Bill Ayers and Bernadine Dohrn return from an underground life as bombers and become well-paid and respectable members of the academy, with scarcely any acknowledgement of what they had done (unless Ayers’ blithe admission that they got away with murder counts). None of this makes an impression on Professor Varon or finds its way into his account. The Weatherman violence cult may have planned a campaign of murder and mayhem, but America is still the guilty party. This is a reprise on the bottom-line logic of all Sixties politics: The devil made us do it. The political criminals of Weatherman who live, after all, in a democracy (and a very forgiving one at that) are described as “dissidents,” which debases a term coined to describe protesters in a totalitarian state. Varon ignores utterly the fact that there were no “mass arrests of suspects” at any time in the Sixties, nor were any “suspects” murdered by the U.S. government. The same cannot be said for the Sixties Left itself, which rallied to the support of the New Haven Black Panthers who tortured and then sanctioned the execution of “suspect” Alex Rackley, a Panther accused of informing to the police; and looked away as Huey Newton pursued his reign of terror; and ignored the fact that the townhouse Weathermen would happily have murdered dozens of U.S. soldiers if its bombers hadn’t providentially blown themselves up instead.



*****

How could we have changed and given up such politics? This is the odd question we are sometimes asked by the handful of our old comrades who still speak to us. The question has many layers. On the surface they are asking how we could have gone from being, like them, bitter critics of America to being defenders of its promise and advocates of its power to do good in the world. At a deeper level, though, they are wondering how we could have turned our back on the Sixties, those good old days when we were all so bad. The answer we give is not one that they like: at some point it is time to grow up and construct a profit-and-loss statement of one’s commitments and their consequences.

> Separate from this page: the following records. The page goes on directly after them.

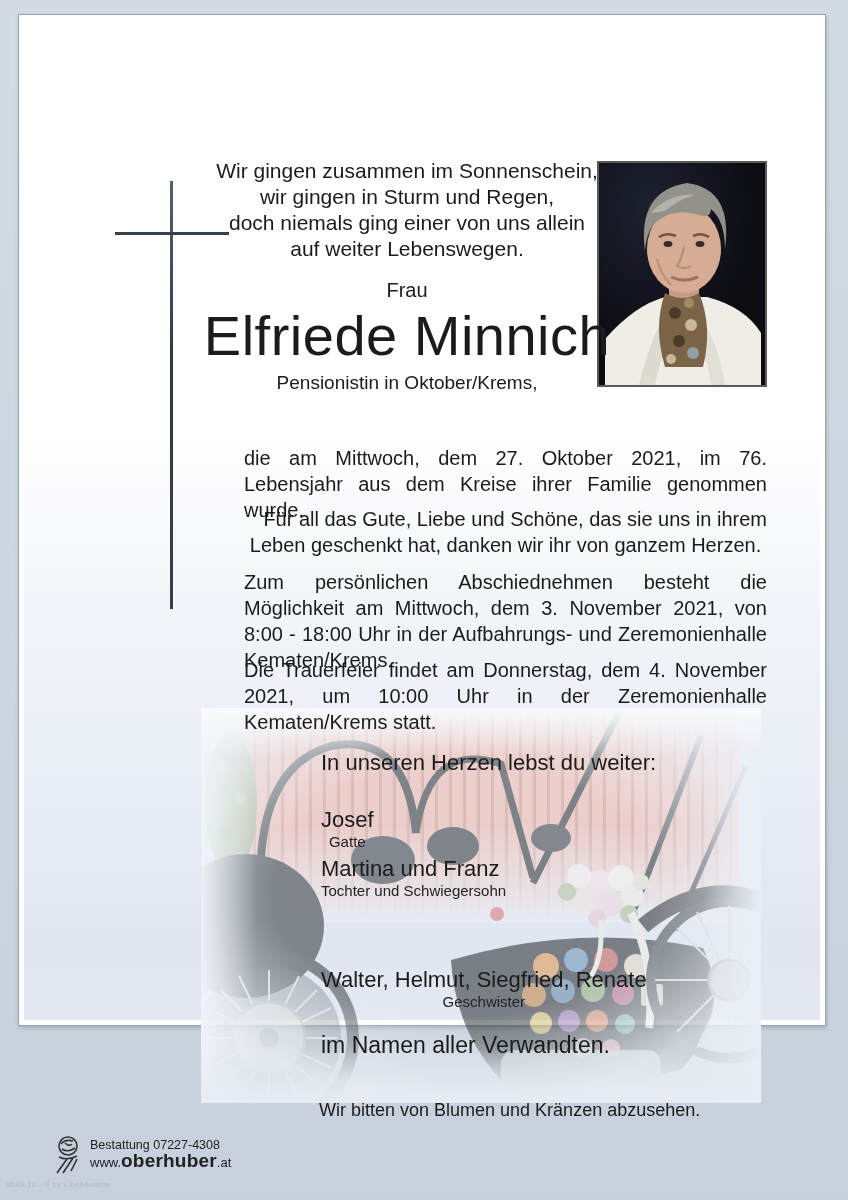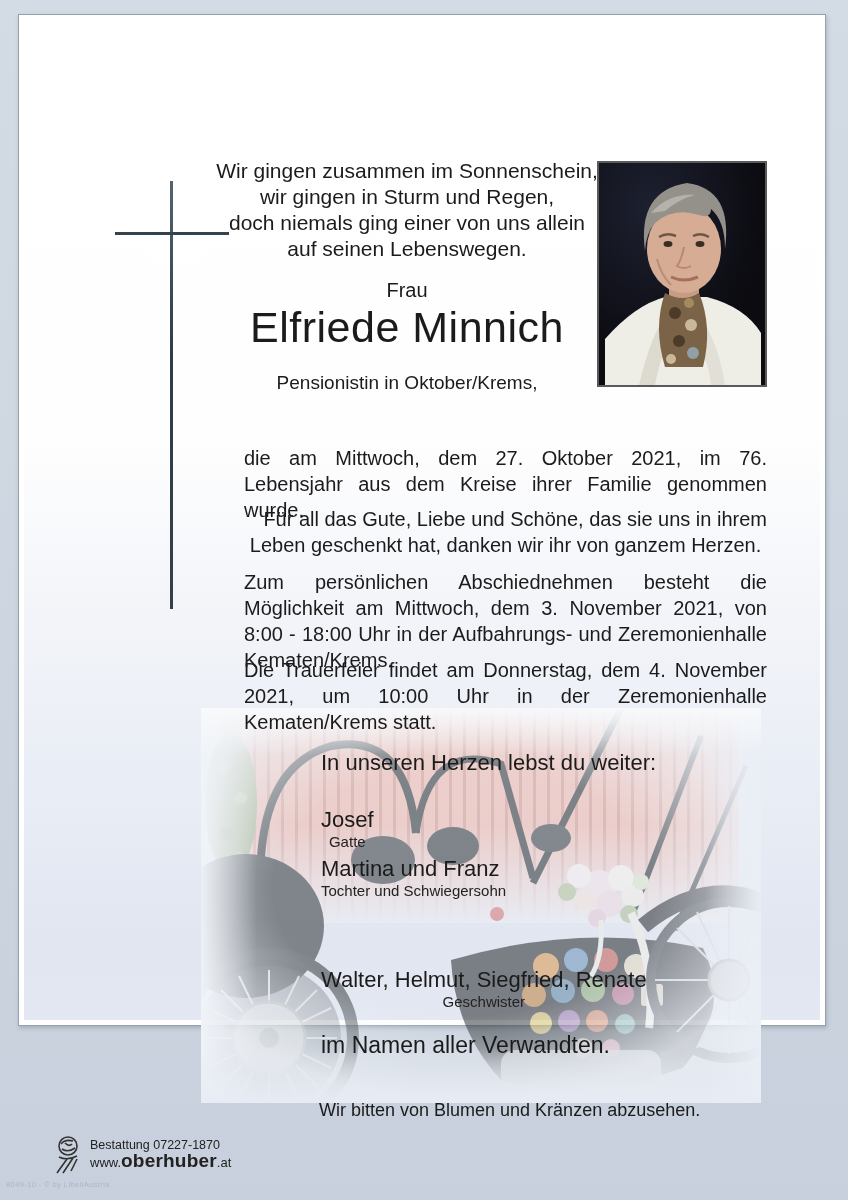--- a/index.html
+++ b/index.html
@@ -23,21 +23,21 @@
   
   .photo{position:absolute;left:578px;top:146px;width:170px;height:226px;
     border:2px solid #5a5a5a;box-sizing:border-box;background:#0b0b10;}
   .photo svg{display:block;width:100%;height:100%;}
   
   .poem{position:absolute;left:128px;top:143px;width:520px;text-align:center;
     font-size:21px;line-height:26px;}
   .t-center{position:absolute;left:128px;width:520px;text-align:center;}
   .intro{top:231px;font-size:21px;}
   .salutation{top:264px;font-size:20px;}
-  .deceased-name{top:288px;font-size:43px;letter-spacing:.5px;}
+  .deceased-name{top:288px;font-size:56px;letter-spacing:.5px;}
   .subtitle{top:357px;font-size:19px;}
   
   .para{position:absolute;left:225px;width:523px;font-size:20px;line-height:26px;
     text-align:justify;text-align-last:left;}
   .para.centered{text-align:right;text-align-last:center;}
   .p1{top:430px;} .p2{top:491px;} .p3{top:554px;} .p4{top:642px;}
   
   .moto{position:absolute;left:182px;top:693px;width:560px;height:395px;}
   .moto svg{display:block;width:100%;height:100%;opacity:.5;}
   .moto-fade{position:absolute;left:182px;top:693px;width:560px;height:395px;
@@ -221,21 +221,21 @@
           <circle cx="94" cy="190" r="6" fill="#8fa0a8"></circle>
         <circle cx="72" cy="196" r="5" fill="#c9b998"></circle>
           <circle cx="90" cy="140" r="5" fill="#a58a5e"></circle>
       </svg>
     </div>
 
     <div class="poem">
       <div>Wir gingen zusammen im Sonnenschein,</div>
       <div>wir gingen in Sturm und Regen,</div>
       <div>doch niemals ging einer von uns allein</div>
-      <div>auf seinen Lebenswegen.</div>
+      <div>auf weiter Lebenswegen.</div>
     </div>
 
     <div class="t-center salutation">Frau</div>
     <div class="t-center deceased-name">Elfriede Minnich</div>
     <div class="t-center subtitle">Pensionistin in Oktober/Krems,</div>
 
     <div class="para p1">die am Mittwoch, dem 27. Oktober 2021, im 76. Lebensjahr aus dem Kreise ihrer Familie genommen wurde.</div>
     <div class="para p2 centered">Für all das Gute, Liebe und Schöne, das sie uns in ihrem Leben geschenkt hat, danken wir ihr von ganzem Herzen.</div>
     <div class="para p3">Zum persönlichen Abschiednehmen besteht die Möglichkeit am Mittwoch, dem 3. November 2021, von 8:00 - 18:00 Uhr in der Aufbahrungs- und Zeremonienhalle Kematen/Krems.</div>
     <div class="para p4">Die Trauerfeier findet am Donnerstag, dem 4. November 2021, um 10:00 Uhr in der Zeremonienhalle Kematen/Krems statt.</div>
@@ -261,20 +261,20 @@
     <div class="logo">
       <svg class="logo-mark" viewBox="0 0 32 40" aria-hidden="true">
         <g fill="none" stroke="#333" stroke-width="1.6">
           <circle cx="15" cy="11" r="9"></circle>
           <path d="M 8 9 Q 12 4 20 6 M 9 14 Q 15 18 22 13 M 12 8 Q 16 12 19 9"></path>
           <path d="M 6 22 Q 14 26 24 21"></path>
           <path d="M 4 38 L 14 24 M 10 38 L 20 23 M 18 36 L 24 24"></path>
         </g>
       </svg>
       <div>
-        <div class="logo-line1">Bestattung 07227-1870</div>
+        <div class="logo-line1">Bestattung 07227-4308</div>
         <div class="logo-line2"><span>www.</span><span class="logo-brand">oberhuber</span><span>.at</span></div>
       </div>
     </div>
   </div>
 
   <div class="print-credit">8049-10 - © by LibellAustria</div>
 </div>
 
 </body></html>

Someone once said that lapsed radicals like ourselves are condemned always to regard their former beliefs as their Great White Whale. There is probably some truth in that. This book is a log of our sightings of this Sixties beast. We may not have set the final harpoon, but we have given chase.


ENDNOTES:



[1] Gitlin, “Varieties of Patriotic Experience,” in The Fight Is for Democracy: Winning the War of Ideas in America and the World, ed. George Packer (New York: Perennial, 2003).

[2] Jeremy Varon, Bringing the War Home (Berkeley: University of California Press, 2004), p. 337.